44 King Street, Margate, Kent
Review by Gavin Markwick
It would be a mistake to not be impressed with The Ambrette. The building is unassuming from the outside in fact we couldn’t find it at first. It lies on the corner of King Street but its entrance is in Cecil Street. But when you are inside the magic of the food takes over. King Street it’s worth noting is just on the edge of Margate old town. Remember those three words. In years to come you will be saying “oh yes, I knew the old town before it was so trendy it hurts”. The old town is where it’s at that’s for sure. With the Turner Contemporary gallery opening only 18 months ago and Mary Portas being parachuted in to revive Margates fortunes it is definitely on the up. She’s even done a deal with Network Southeast so you can travel by rail from London for £10 return at weekends until Feb 2013. Bargain.

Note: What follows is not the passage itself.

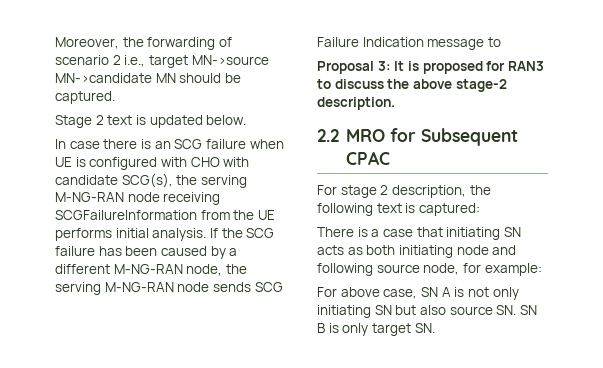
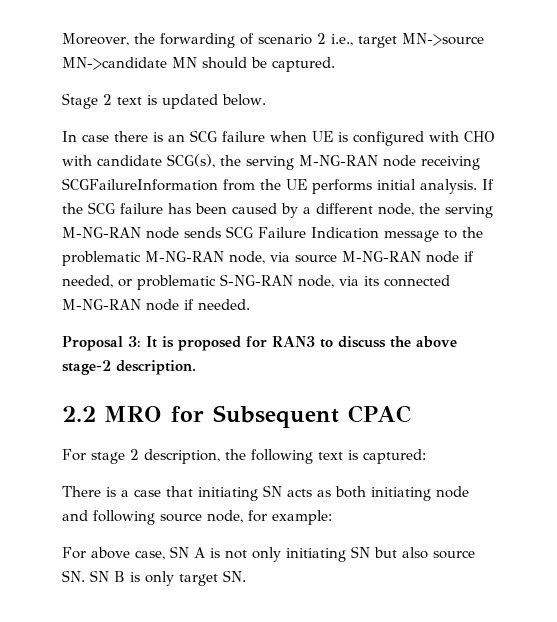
- If the SCG failure has been caused by a different M-NG-RAN node, the serving M-NG-RAN node sends SCG Failure Indication message to
+ If the SCG failure has been caused by a different node, the serving M-NG-RAN node sends SCG Failure Indication message to the problematic M-NG-RAN node, via source M-NG-RAN node if needed, or problematic S-NG-RAN node, via its connected M-NG-RAN node if needed.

We entered a full restaurant at 12:45. How often does that happen at Saturday lunchtime? The lunch menu has a choice of six dishes for starters and mains as well as a couple of sides. This beguilingly simple menu is easy to understand but doesn’t prepare you for the delights to come. Although the prices are set at £8.95 for one course, £14.95 for two and £19.95 for three you get a couple of amuse bouche as well. So it’s possible to have a substantial five-course lunch for less than Â£20.
Location was an ongoing theme for us. None of the dishes are specific to any region so it might be hard to relate to traditional Indian food
say a mild Kashmir curry or hot Madras. This makes choosing a little hard, but the staff, are excellent at talking you through what’s on offer. Between the four of us we tried chicken with cucumber salad and onion raita, potato cakes with spicy chick peas, crispy pooris and chutneys, and dosai with spiced nettles, potatoes, onions and an avocado and garlic chutney. That was just the starters. There is a deft hand in the kitchen overseen by owner and executive chef Dev Biswal who calls his food ‘culinary art’. This is not unfounded for as well as having a very subtle touch the food looks gorgeous.
My eldest son who nearly fourteen and very keen on Indian food commented, “Its like the difference between a pair of good and bad headphones, eating here has the cushioned quality which allows you to enjoy everything even at low volume.” I agree that the food somehow isolates you from what you’d expect from an Indian restaurant. The Ambrette produces or should that be ‘sculpts’ a genuine subtlety in their cooking which I find very appealing.
The starters were followed by a warming cup of ginger and vegetable soup with a slight autumn bite of root vegetables and a little spice. The mains trade heavily on local produce. A tender and juicy loin of Kentish pork with aubergine mash hit the spot. A Kentish pheasant with fennel tempted us but not as much as breast of chicken biryani with mace, cardamon, saffron and cinnamon. It sat on the plate in a small lake of sublime subcontinent sauce. A spice traders delight and all perfectly blended. Each of the different flavours coming through in the right proportion.
The interior is I feel a little plain and doesn’t do the food justice. It may be that at night with the lights a bit lower then it might be more atmospheric. In the day it has a feeling of falling between cleaned up pub and hotel dinning room. It does need to find it’s own character.
Desserts are playful fun here. The boys loved the chocolate samosas. A regular samosa but with a gooey chocolate filling, such a simple idea I’m surprised I’ve not seen it before. The blueberry sirkand had an indulgent creamy, dreamy way about it and the strawberry and vanilla rice had coconut ice cream, which was subtle (that word again) and very smooth.
Apart from our ineptitude at locating the front door of The Ambrette the experience was well worth the trek to Margate. The food is accomplished with a confidence that allows them to be a bit different. With the Mary Portas initiative in place it would seem foolish not to give it a go. Now, is it left or right to the train station?